Perjalanan singkatnya dari seorang pengusaha mebel hingga menjadi Wali Kota Surakarta, Gubernur DKI Jakarta, dan kemudian menjadi presiden, menggarisbawahi narasi bahwa siapa pun bisa mengincar jabatan tertinggi di Indonesia.
Namun, dengan naiknya Gibran selama beberapa tahun terakhir, terjadi sedikit perubahan. Walaupun wali kota Surakarta yang masih muda tentu saja memiliki pengaruh politik, menjadi putra seorang presiden yang menjabat menawarkan keuntungan yang sulit ditandingi oleh kandidat lain.
Hal ini terutama benar jika kita menganggap Gibran didukung oleh kekuatan penuh Koalisi Indonesia Maju yang diusung Prabowo, termasuk partai-partai yang dipimpin oleh keluarga Jokowi.
Pergantian peristiwa ini menimbulkan pertanyaan lebih lanjut. Dengan masuknya Gibran dalam pemilu tanggal 14 Februari (2024), persepsi ketidakberpihakan dan kredibilitas masa jabatan presiden Jokowi akan diuji secara kritis. Kesucian proses pemilu berpotensi terancam, sehingga mengundang perenungan mengenai kemungkinan Jokowi memanfaatkan aparatur negara untuk meningkatkan perolehan suara putranya dalam pemilu.
Putusan Mahkamah Konstitusi baru-baru ini yang menurunkan batas usia bagi calon presiden dan wakil presiden, asalkan mereka terpilih untuk menduduki jabatan regional atau lokal – keputusan yang membuka jalan bagi Gibran yang berusia 36 tahun untuk mencalonkan diri sebagai wakil presiden – telah dilihat oleh banyak orang sebagai gambaran terhadap pertumbuhan populasi muda di Indonesia.
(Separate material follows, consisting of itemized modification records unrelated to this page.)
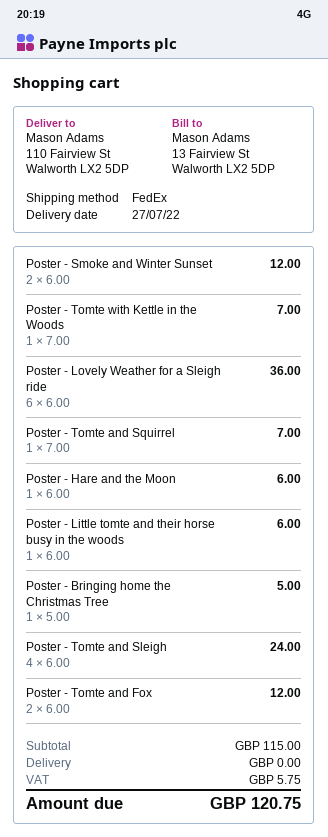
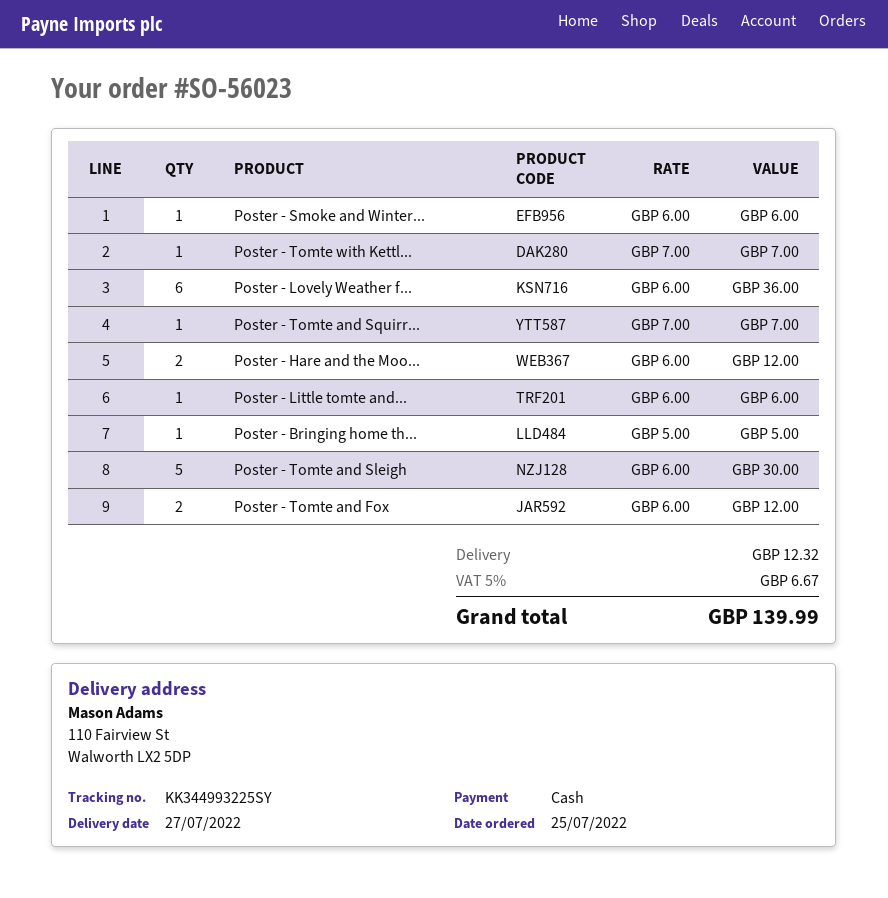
Poster - Smoke and Winter Sunset: 2 x 6.00 = 12.00 -> 1 x 6.00 = 6.00
Poster - Hare and the Moon: 1 x 6.00 = 6.00 -> 2 x 6.00 = 12.00
Poster - Tomte and Sleigh: 4 x 6.00 = 24.00 -> 5 x 6.00 = 30.00
shipping: 0.00 -> 12.32
tax: 5.75 -> 6.67
total: 120.75 -> 139.99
Pada tahun 2024, 60 persen pemilih akan terdiri dari generasi millenial dan Gen Z, sebuah angka yang terlalu signifikan untuk ditiru oleh para politisi.
Gugatan perubahan ini diajukan oleh Partai Solidaritas Indonesia (PSI) yang ketua umumnya kini dijabat oleh Kaesang Pangarep, adik Gibran, meski saat gugatan diajukan Kaesang belum menjadi ketua umum partai tersebut. Patut dicatat juga bahwa Ketua Mahkamah Konstitusi Anwar Usman merupakan kakak ipar Jokowi.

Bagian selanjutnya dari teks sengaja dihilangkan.